Exercise directions – Sort through the entries below and pull out lines containing the word "right".

Provided records –
━━━━

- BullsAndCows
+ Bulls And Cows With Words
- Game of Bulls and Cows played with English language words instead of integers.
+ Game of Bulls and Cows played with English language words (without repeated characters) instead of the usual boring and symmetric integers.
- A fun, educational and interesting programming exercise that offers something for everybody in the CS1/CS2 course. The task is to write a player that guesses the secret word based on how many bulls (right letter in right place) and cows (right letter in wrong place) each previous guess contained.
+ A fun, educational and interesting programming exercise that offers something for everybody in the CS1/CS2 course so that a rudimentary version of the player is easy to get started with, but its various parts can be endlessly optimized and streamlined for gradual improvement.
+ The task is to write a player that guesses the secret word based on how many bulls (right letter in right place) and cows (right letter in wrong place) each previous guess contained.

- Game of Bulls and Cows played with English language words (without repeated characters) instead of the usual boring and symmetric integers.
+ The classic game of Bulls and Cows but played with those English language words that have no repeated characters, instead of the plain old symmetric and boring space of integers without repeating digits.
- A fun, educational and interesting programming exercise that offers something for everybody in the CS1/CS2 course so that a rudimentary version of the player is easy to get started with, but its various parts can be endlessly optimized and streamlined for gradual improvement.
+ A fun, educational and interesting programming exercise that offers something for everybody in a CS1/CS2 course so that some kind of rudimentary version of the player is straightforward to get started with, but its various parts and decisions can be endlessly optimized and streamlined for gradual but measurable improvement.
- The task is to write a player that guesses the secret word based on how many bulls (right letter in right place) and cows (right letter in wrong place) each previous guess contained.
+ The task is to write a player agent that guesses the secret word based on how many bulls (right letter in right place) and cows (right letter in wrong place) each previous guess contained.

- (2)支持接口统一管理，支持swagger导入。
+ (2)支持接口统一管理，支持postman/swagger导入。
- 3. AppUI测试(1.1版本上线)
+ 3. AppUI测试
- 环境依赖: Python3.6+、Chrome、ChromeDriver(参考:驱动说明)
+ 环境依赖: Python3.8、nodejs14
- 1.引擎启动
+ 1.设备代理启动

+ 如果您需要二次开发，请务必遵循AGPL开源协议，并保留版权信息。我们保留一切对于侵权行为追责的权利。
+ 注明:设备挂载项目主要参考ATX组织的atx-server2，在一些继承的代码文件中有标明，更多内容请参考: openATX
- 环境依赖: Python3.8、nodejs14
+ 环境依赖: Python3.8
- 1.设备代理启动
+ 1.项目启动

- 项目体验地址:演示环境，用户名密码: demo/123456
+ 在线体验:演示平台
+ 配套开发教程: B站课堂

━━━━

Answer for this exercise –
- A fun, educational and interesting programming exercise that offers something for everybody in the CS1/CS2 course. The task is to write a player that guesses the secret word based on how many bulls (right letter in right place) and cows (right letter in wrong place) each previous guess contained.
+ The task is to write a player that guesses the secret word based on how many bulls (right letter in right place) and cows (right letter in wrong place) each previous guess contained.
- The task is to write a player that guesses the secret word based on how many bulls (right letter in right place) and cows (right letter in wrong place) each previous guess contained.
+ The task is to write a player agent that guesses the secret word based on how many bulls (right letter in right place) and cows (right letter in wrong place) each previous guess contained.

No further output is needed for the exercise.